WORK TO COMPLETE:
Write out exactly the lines from the one that contains "position: absolute;" down to the last line of the material below, keeping both ends and omitting pictures.

TASK MATERIAL:
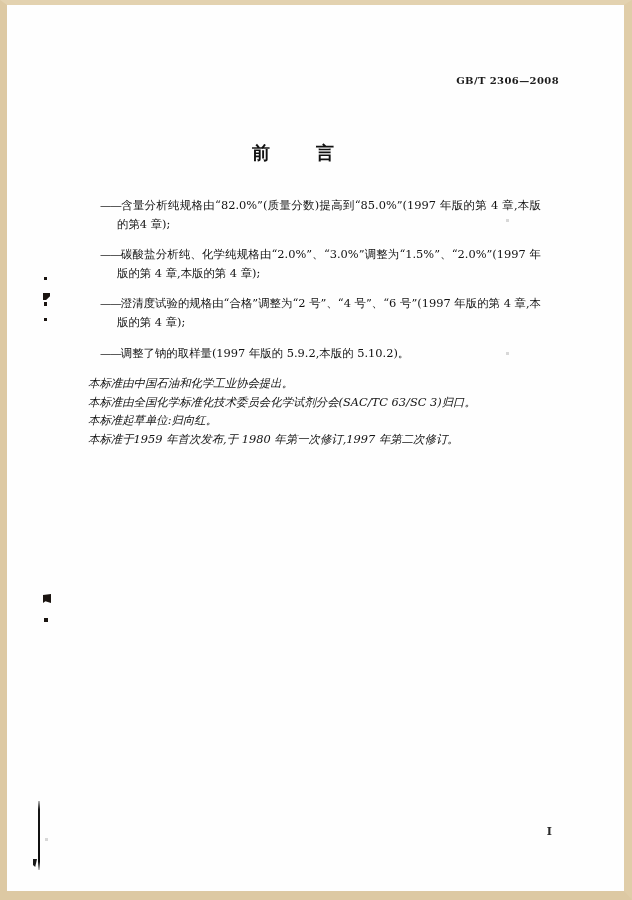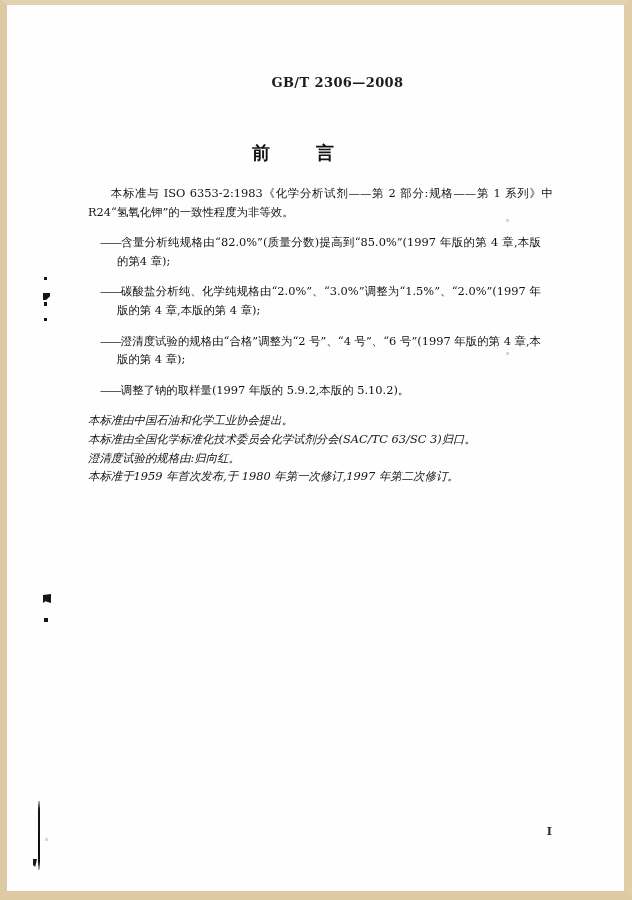--- a/index.html
+++ b/index.html
@@ -36,13 +36,13 @@
   
   #header {
     position: absolute;
-    left: 98px;
+    left: 87px;
     top: 70px;
     width: 465px;
-    text-align: center;
+    text-align: right;
     font-family: "DejaVu Serif", "Liberation Serif", serif;
     font-weight: bold;
-    font-size: 13px;
+    font-size: 10px;
     letter-spacing: 0.4px;
     color: #1b1b1b;
     white-space: nowrap;

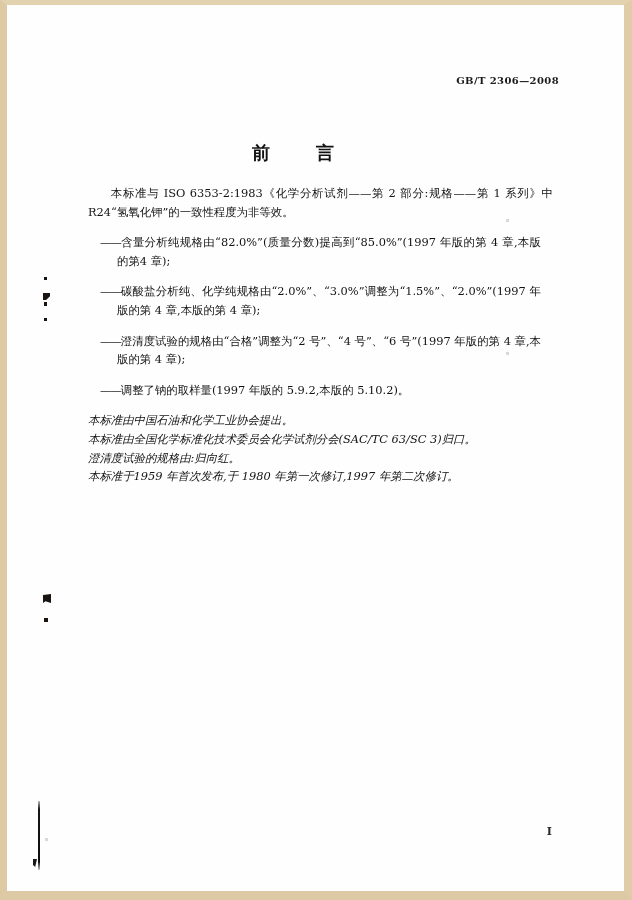--- a/index.html
+++ b/index.html
@@ -165,7 +165,6 @@
 
     <div id="body">
 
-      <p class="para">本标准与 ISO 6353-2:1983《化学分析试剂——第 2 部分:规格——第 1 系列》中 R24“氢氧化钾”的一致性程度为非等效。</p>
 
 
       <p class="dash-item"><span class="lead">——</span><span>含量分析纯规格由“82.0%”(质量分数)提高到“85.0%”(1997 年版的第 4 章,本版的第4 章);</span></p>

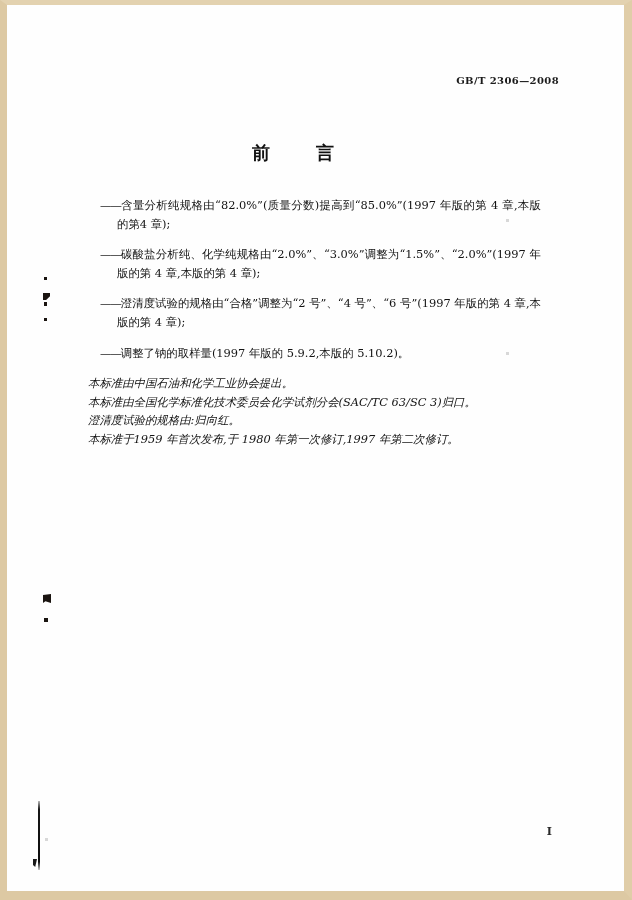--- a/index.html
+++ b/index.html
@@ -180,7 +180,7 @@
       <p class="para flush">本标准由全国化学标准化技术委员会化学试剂分会(SAC/TC 63/SC 3)归口。</p>
 
 
-      <p class="para flush">澄清度试验的规格由:归向红。</p>
+      <p class="para flush">本标准起草单位:归向红。</p>
 
       <p class="para flush">本标准于1959 年首次发布,于 1980 年第一次修订,1997 年第二次修订。</p>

YOUR RESPONSE:
     position: absolute;
-    left: 98px;
+    left: 87px;
     top: 70px;
     width: 465px;
-    text-align: center;
+    text-align: right;
     font-family: "DejaVu Serif", "Liberation Serif", serif;
     font-weight: bold;
-    font-size: 13px;
+    font-size: 10px;
     letter-spacing: 0.4px;
     color: #1b1b1b;
     white-space: nowrap;

--- a/index.html
+++ b/index.html
@@ -165,7 +165,6 @@
 
     <div id="body">
 
-      <p class="para">本标准与 ISO 6353-2:1983《化学分析试剂——第 2 部分:规格——第 1 系列》中 R24“氢氧化钾”的一致性程度为非等效。</p>
 
 
       <p class="dash-item"><span class="lead">——</span><span>含量分析纯规格由“82.0%”(质量分数)提高到“85.0%”(1997 年版的第 4 章,本版的第4 章);</span></p>

--- a/index.html
+++ b/index.html
@@ -180,7 +180,7 @@
       <p class="para flush">本标准由全国化学标准化技术委员会化学试剂分会(SAC/TC 63/SC 3)归口。</p>
 
 
-      <p class="para flush">澄清度试验的规格由:归向红。</p>
+      <p class="para flush">本标准起草单位:归向红。</p>
 
       <p class="para flush">本标准于1959 年首次发布,于 1980 年第一次修订,1997 年第二次修订。</p>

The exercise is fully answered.